And, how long does it take the DEC to clean up a contaminated, toxic dump? 32 years and counting. The dragging the feet on cleaning up the White Plains City Dump is unbelievable. The DEC more and more is showing that it appears to be a government funded employment program for scientists rather than an organization with teeth. It covers up for communities, is not interested when violations are reported such as the sewage leaks into Silver Lake, and tries to downplay situations, and allows communities to cover up embarrassing situations, because that’s what’s going on in White Plains. And how about announcing the total fine by the way? What is City Hall afraid of? What is galling is the contamination has been known about for years and no bureaucrats in the DEC forced White Plains to clean it up.
Oh...and Typos the Bartender wants to know why the School District is not going to release its "Action Plans" for the School's next decase as part of its Strategic Planning until next fall. The public doesn't know on what the action plans are going to take action (like maybe the budget?)....or what. What a way to involve the community, especially when most of the persons on these action committees are school district personnel. How can they be objective? How can they be trusted to make hard decisions on the biggest drain on taxpayers in the city...the school district.

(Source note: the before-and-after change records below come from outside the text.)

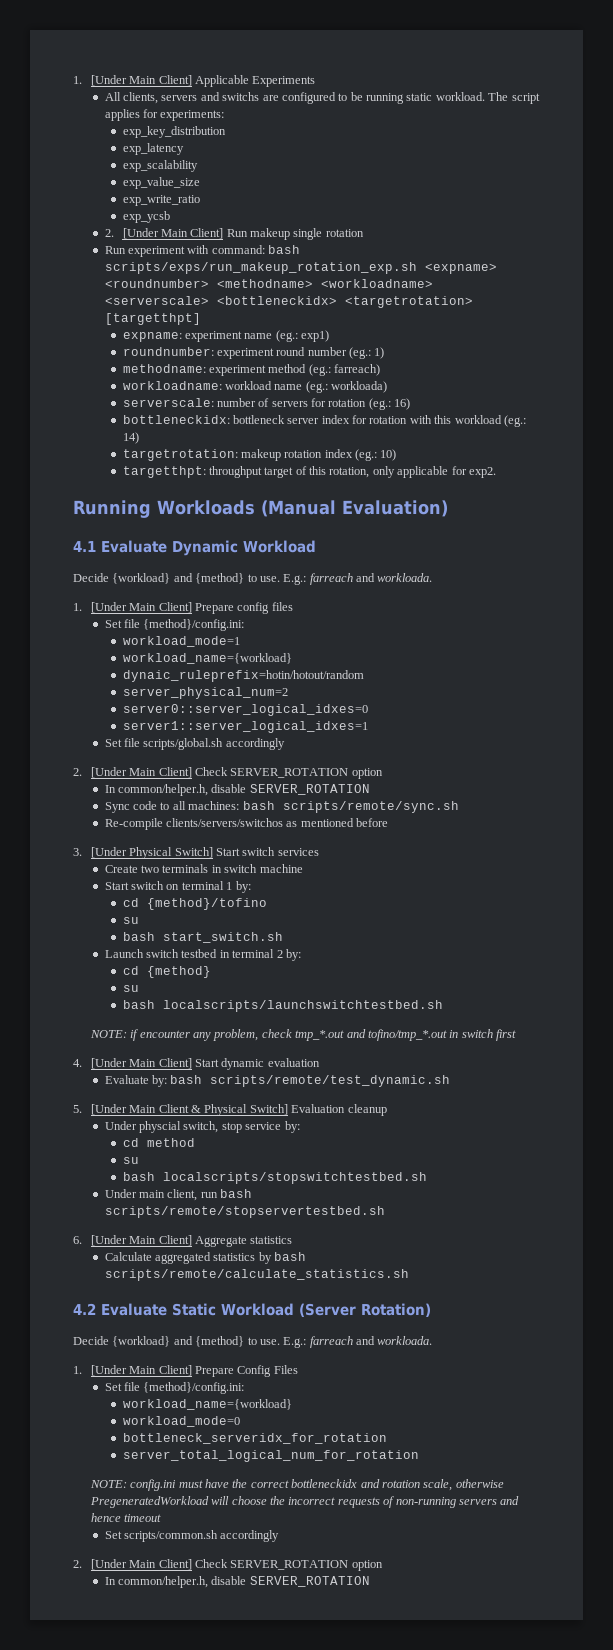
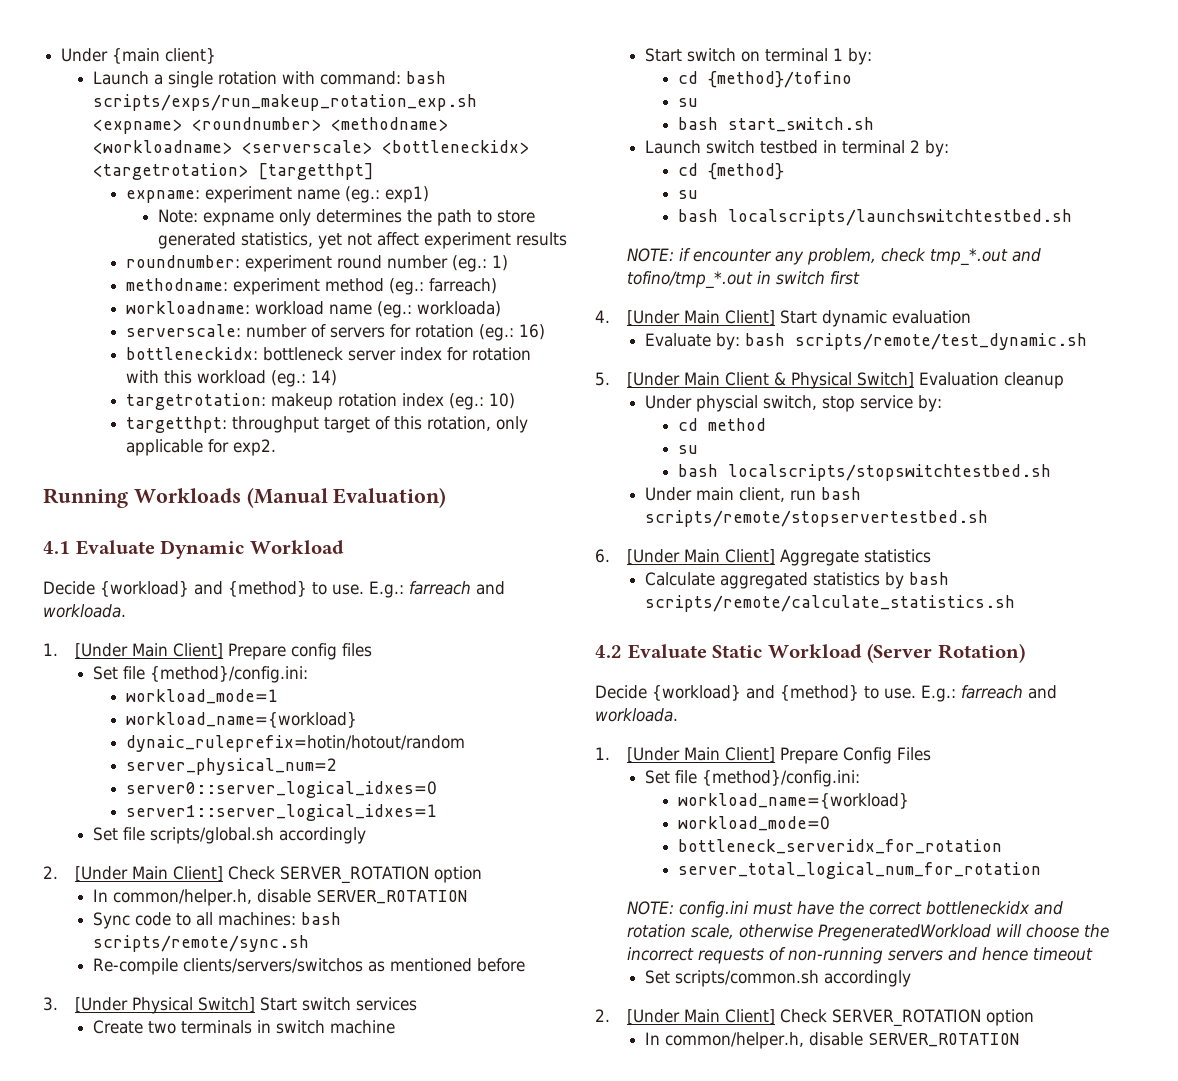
- 1. [Under Main Client] Applicable Experiments
- All clients, servers and switchs are configured to be running static workload. The script applies for experiments:
- exp_key_distribution
- exp_latency
- exp_scalability
- exp_value_size
- exp_write_ratio
- exp_ycsb
- 2. [Under Main Client] Run makeup single rotation
- Run experiment with command: bash scripts/exps/run_makeup_rotation_exp.sh <expname> <roundnumber> <methodname> <workloadname> <serverscale> <bottleneckidx> <targetrotation> [targetthpt]
+ Under {main client}
+ Launch a single rotation with command: bash scripts/exps/run_makeup_rotation_exp.sh <expname> <roundnumber> <methodname> <workloadname> <serverscale> <bottleneckidx> <targetrotation> [targetthpt]
+ Note: expname only determines the path to store generated statistics, yet not affect experiment results

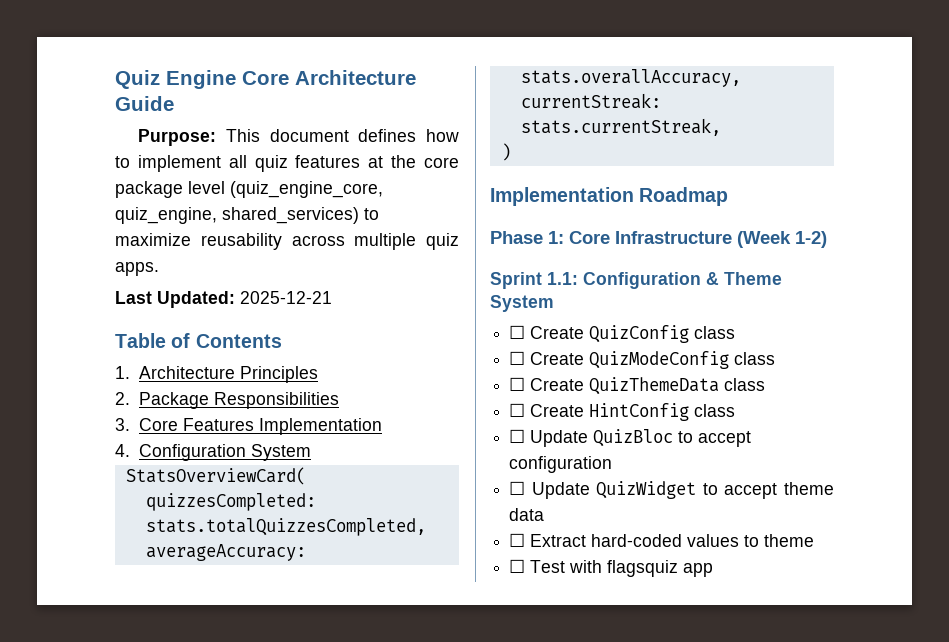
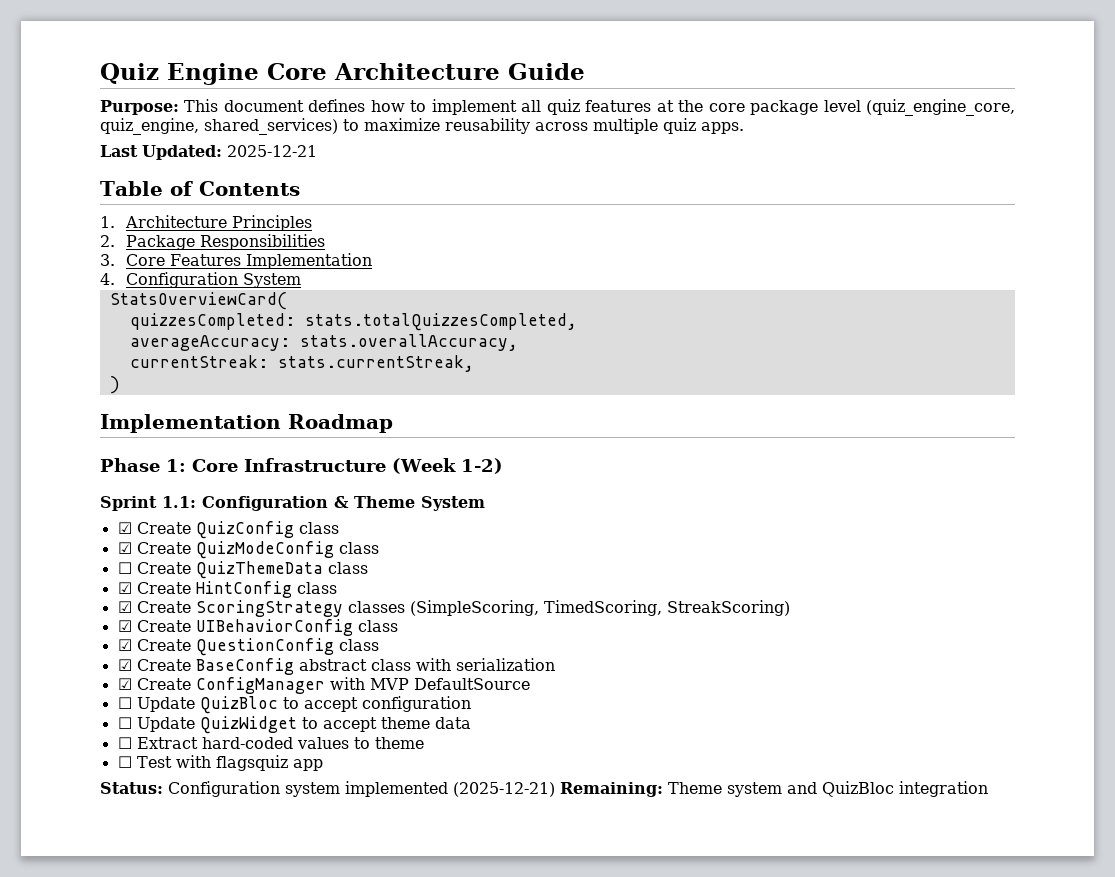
- ☐ Create QuizConfig class
+ ☑ Create QuizConfig class
- ☐ Create QuizModeConfig class
+ ☑ Create QuizModeConfig class
- ☐ Create HintConfig class
+ ☑ Create HintConfig class
+ ☑ Create ScoringStrategy classes (SimpleScoring, TimedScoring, StreakScoring)
+ ☑ Create UIBehaviorConfig class
+ ☑ Create QuestionConfig class
+ ☑ Create BaseConfig abstract class with serialization
+ ☑ Create ConfigManager with MVP DefaultSource
+ Status: Configuration system implemented (2025-12-21) Remaining: Theme system and QuizBloc integration

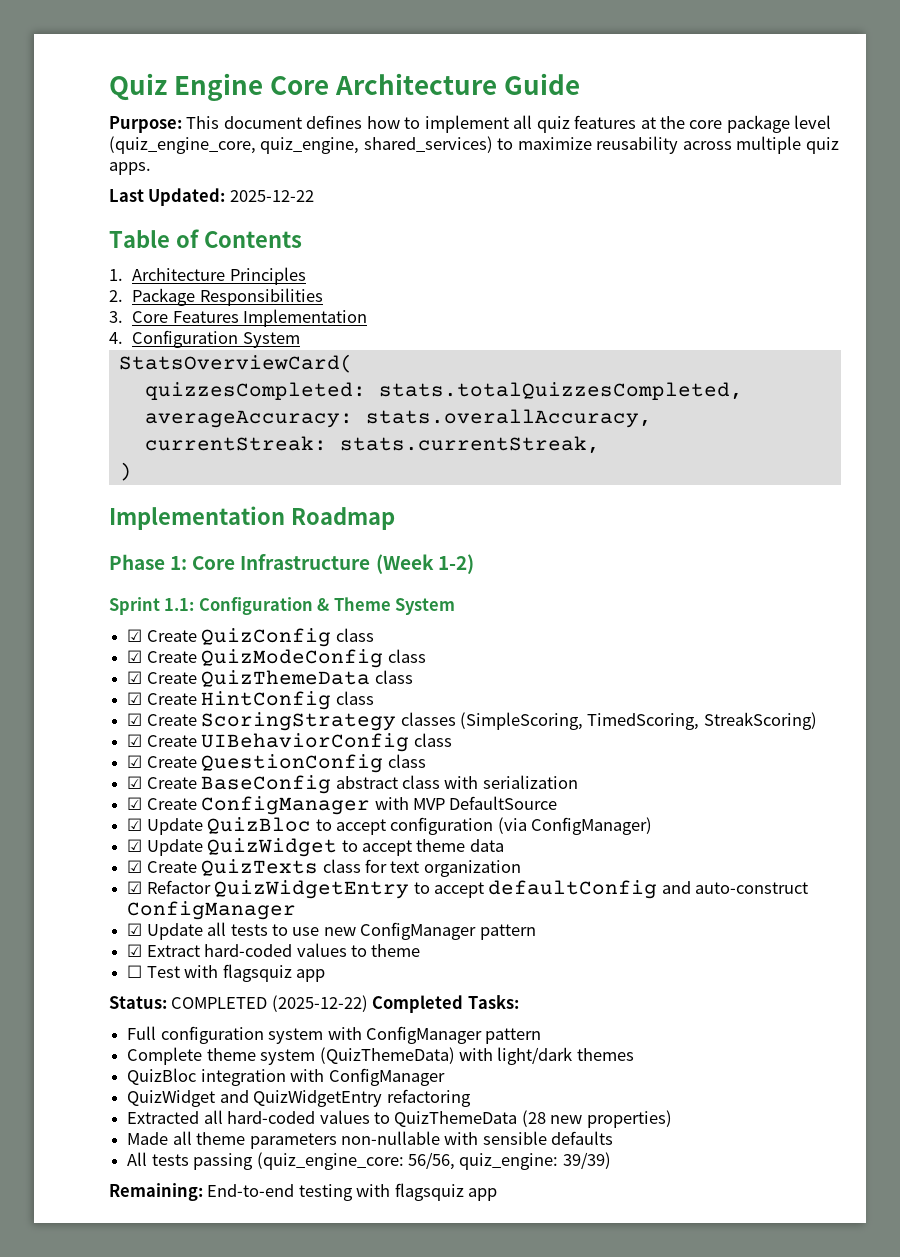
- Last Updated: 2025-12-21
+ Last Updated: 2025-12-22
- ☐ Create QuizThemeData class
+ ☑ Create QuizThemeData class
- ☐ Update QuizBloc to accept configuration
- ☐ Update QuizWidget to accept theme data
+ ☑ Update QuizBloc to accept configuration (via ConfigManager)
+ ☑ Update QuizWidget to accept theme data
- ☐ Extract hard-coded values to theme
+ ☑ Create QuizTexts class for text organization
+ ☑ Refactor QuizWidgetEntry to accept defaultConfig and auto-construct ConfigManager
+ ☑ Update all tests to use new ConfigManager pattern
+ ☑ Extract hard-coded values to theme
- Status: Configuration system implemented (2025-12-21) Remaining: Theme system and QuizBloc integration
+ Status: COMPLETED (2025-12-22) Completed Tasks:
+ Full configuration system with ConfigManager pattern
+ Complete theme system (QuizThemeData) with light/dark themes
+ QuizBloc integration with ConfigManager
+ QuizWidget and QuizWidgetEntry refactoring
+ Extracted all hard-coded values to QuizThemeData (28 new properties)
+ Made all theme parameters non-nullable with sensible defaults
+ All tests passing (quiz_engine_core: 56/56, quiz_engine: 39/39)
+ Remaining: End-to-end testing with flagsquiz app

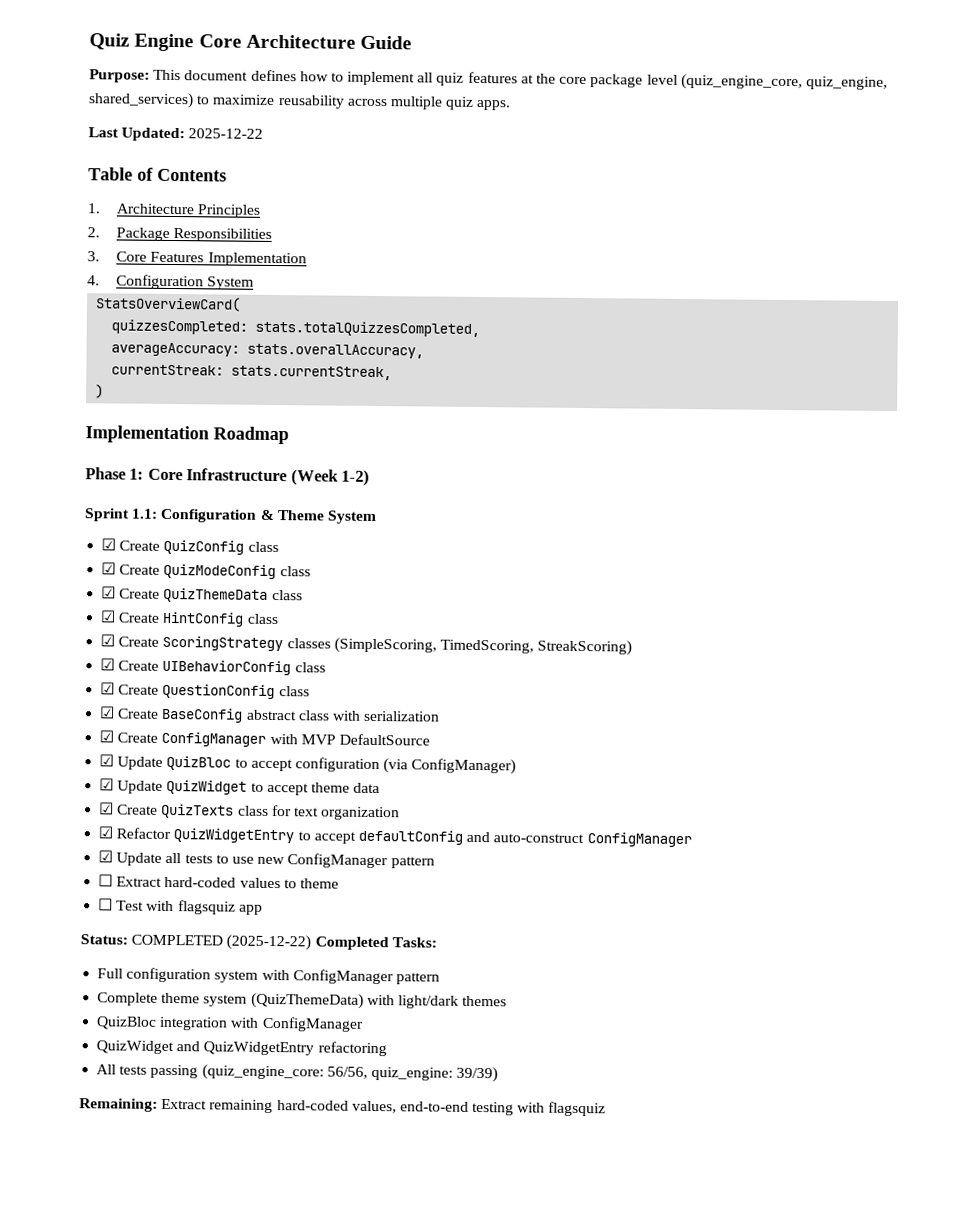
- ☑ Extract hard-coded values to theme
+ ☐ Extract hard-coded values to theme
- Extracted all hard-coded values to QuizThemeData (28 new properties)
- Made all theme parameters non-nullable with sensible defaults
- Remaining: End-to-end testing with flagsquiz app
+ Remaining: Extract remaining hard-coded values, end-to-end testing with flagsquiz

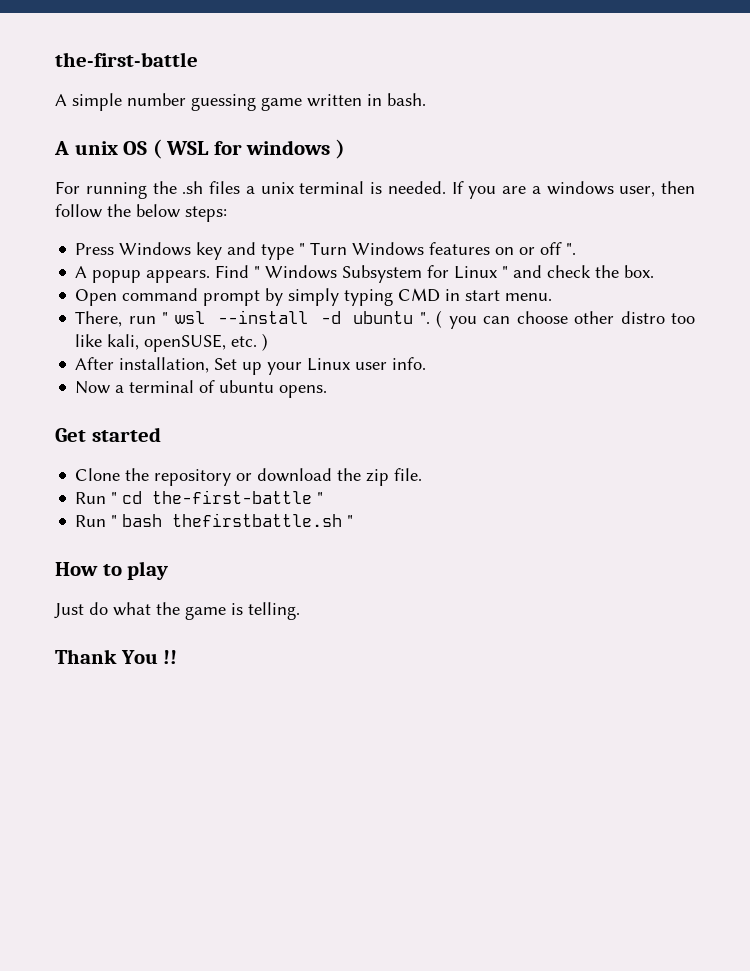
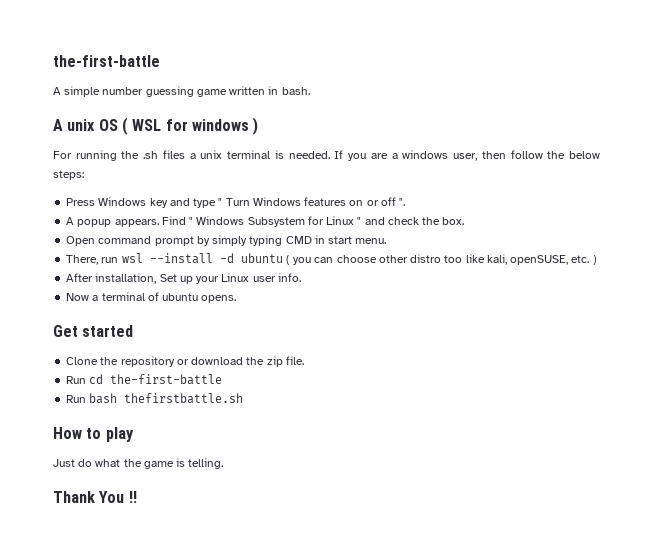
- There, run " wsl --install -d ubuntu ". ( you can choose other distro too like kali, openSUSE, etc. )
+ There, run wsl --install -d ubuntu ( you can choose other distro too like kali, openSUSE, etc. )
- Run " cd the-first-battle "
- Run " bash thefirstbattle.sh "
+ Run cd the-first-battle
+ Run bash thefirstbattle.sh

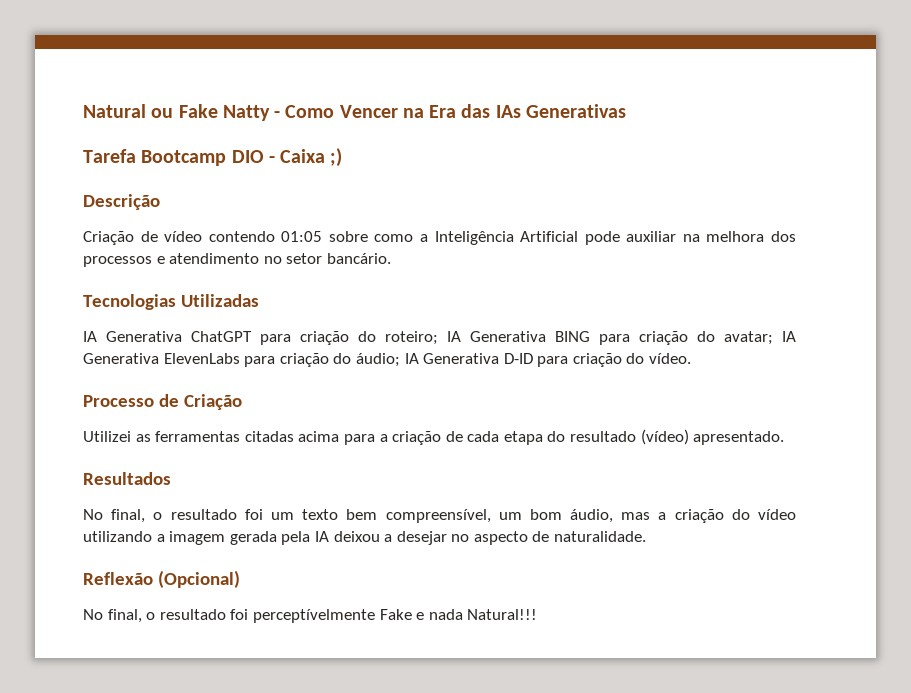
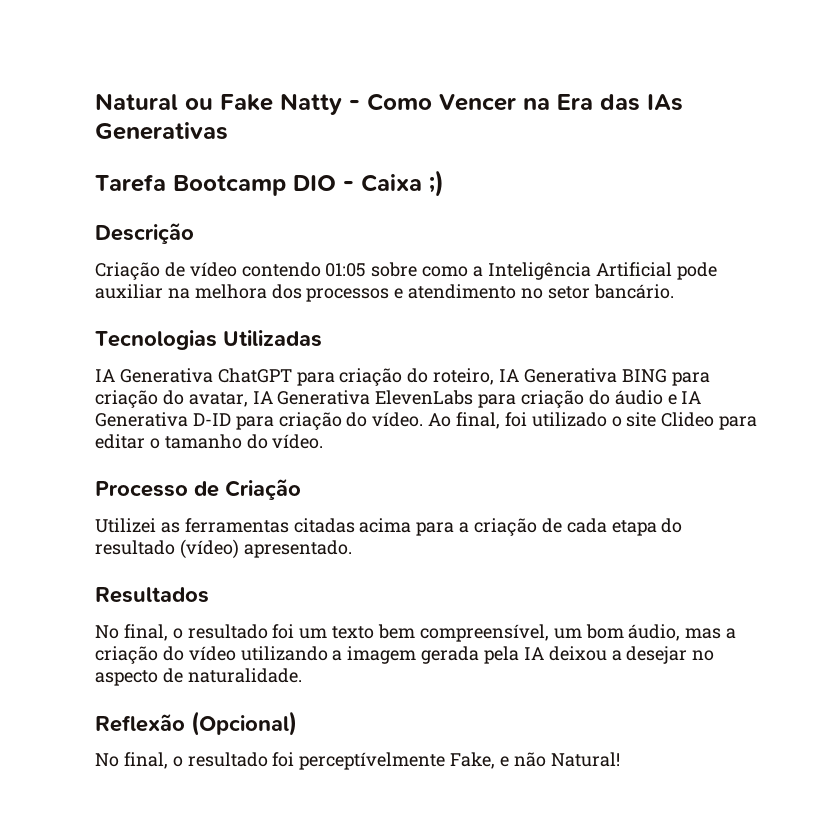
- IA Generativa ChatGPT para criação do roteiro; IA Generativa BING para criação do avatar; IA Generativa ElevenLabs para criação do áudio; IA Generativa D-ID para criação do vídeo.
+ IA Generativa ChatGPT para criação do roteiro, IA Generativa BING para criação do avatar, IA Generativa ElevenLabs para criação do áudio e IA Generativa D-ID para criação do vídeo. Ao final, foi utilizado o site Clideo para editar o tamanho do vídeo.
- No final, o resultado foi perceptívelmente Fake e nada Natural!!!
+ No final, o resultado foi perceptívelmente Fake, e não Natural!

Typos also whispered to me that there is big time confusion on how many petitions for office you can sign. A Board of Elections type said one petition is all a registered voter can sign. The head of the Democratic Party said you could sign one petition for three candidates. The election law says you can sign three. Shame on the Board of Elections and the Democratic Party for not promulgating the rules so no one candidate can spread false signing rules. That is a disgrace. In the Board of Elections doesn't know and those Board of Election chairs are getting $100 Gs a year and more to know that -- then they should be ousted...
More from "The Front Page" to come.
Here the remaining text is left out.